EXERCISE GOAL:
Every line below that contains the word "Youth" must be copied.

DATA:
---------------
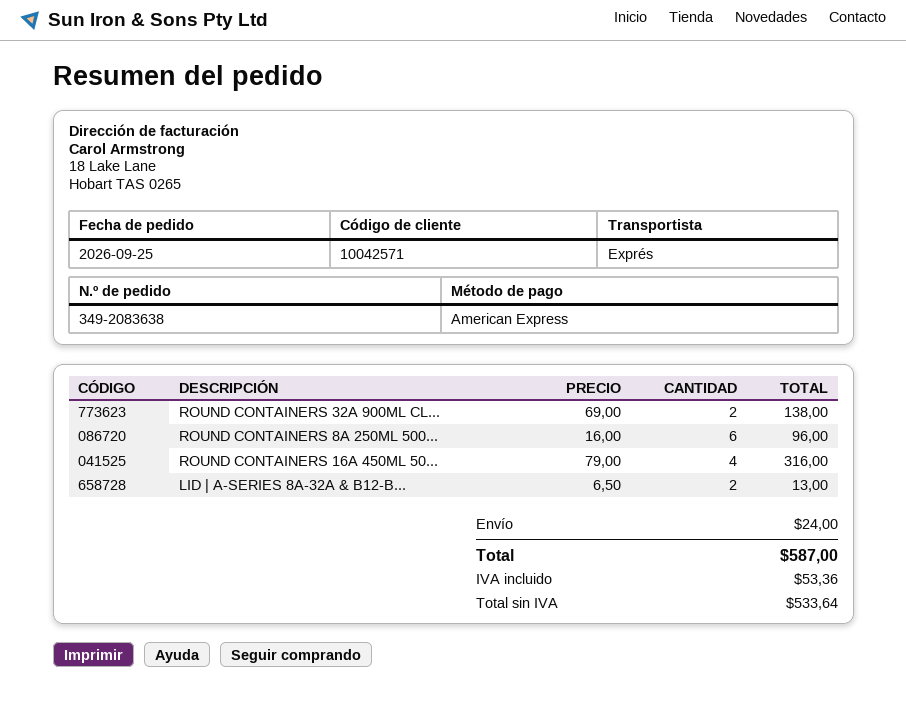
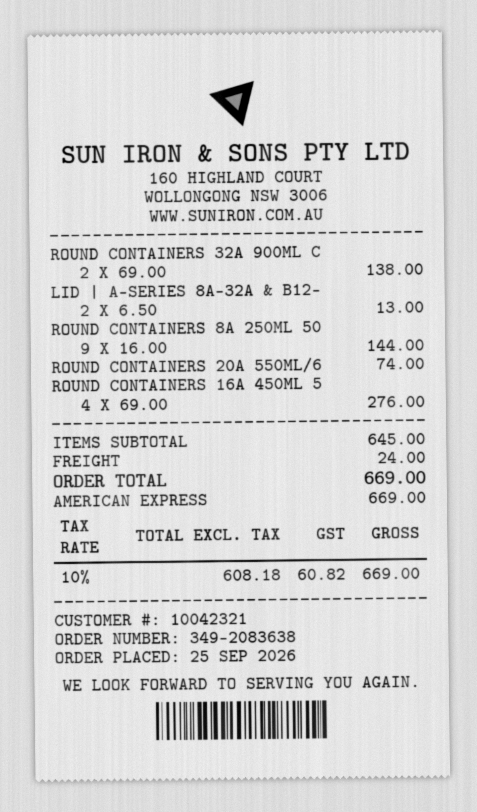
customer number: 10042571 -> 10042321
ROUND CONTAINERS 8A 250ML 500...: 6 x 16.00 = 96.00 -> 9 x 16.00 = 144.00
ROUND CONTAINERS 16A 450ML 50...: 4 x 79.00 = 316.00 -> 4 x 69.00 = 276.00
ROUND CONTAINERS 20A 550ML/6: none -> 1 x 74.00 = 74.00
net: 533.64 -> 608.18
tax: 53.36 -> 60.82
total: 587.00 -> 669.00

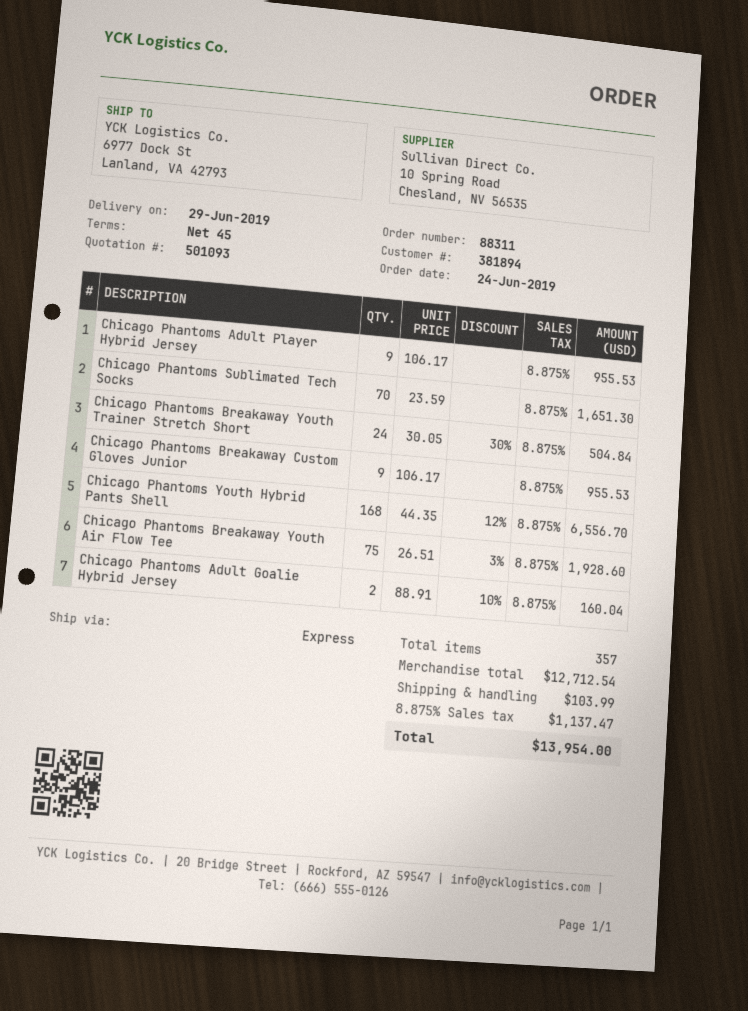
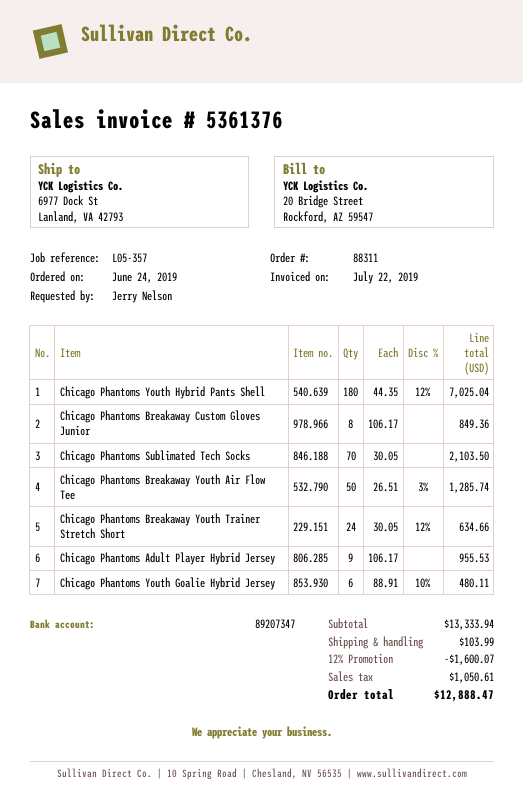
Chicago Phantoms Sublimated Tech Socks: 70 x 23.59 = 1651.30 -> 70 x 30.05 = 2103.50
Chicago Phantoms Breakaway Youth Trainer Stretch Short: 24 x 30.05 - 30% = 504.84 -> 24 x 30.05 - 12% = 634.66
Chicago Phantoms Breakaway Custom Gloves Junior: 9 x 106.17 = 955.53 -> 8 x 106.17 = 849.36
Chicago Phantoms Youth Hybrid Pants Shell: 168 x 44.35 - 12% = 6556.70 -> 180 x 44.35 - 12% = 7025.04
Chicago Phantoms Breakaway Youth Air Flow Tee: 75 x 26.51 - 3% = 1928.60 -> 50 x 26.51 - 3% = 1285.74
Chicago Phantoms Adult Goalie Hybrid Jersey: 2 x 88.91 - 10% = 160.04 -> none
Chicago Phantoms Youth Goalie Hybrid Jersey: none -> 6 x 88.91 - 10% = 480.11
subtotal: 12712.54 -> 13333.94
discount: none -> 12% = 1600.07
tax: 1137.47 -> 1050.61
total: 13954.00 -> 12888.47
---------------
RESULT OF THE EXERCISE:
Chicago Phantoms Breakaway Youth Trainer Stretch Short: 24 x 30.05 - 30% = 504.84 -> 24 x 30.05 - 12% = 634.66
Chicago Phantoms Youth Hybrid Pants Shell: 168 x 44.35 - 12% = 6556.70 -> 180 x 44.35 - 12% = 7025.04
Chicago Phantoms Breakaway Youth Air Flow Tee: 75 x 26.51 - 3% = 1928.60 -> 50 x 26.51 - 3% = 1285.74
Chicago Phantoms Youth Goalie Hybrid Jersey: none -> 6 x 88.91 - 10% = 480.11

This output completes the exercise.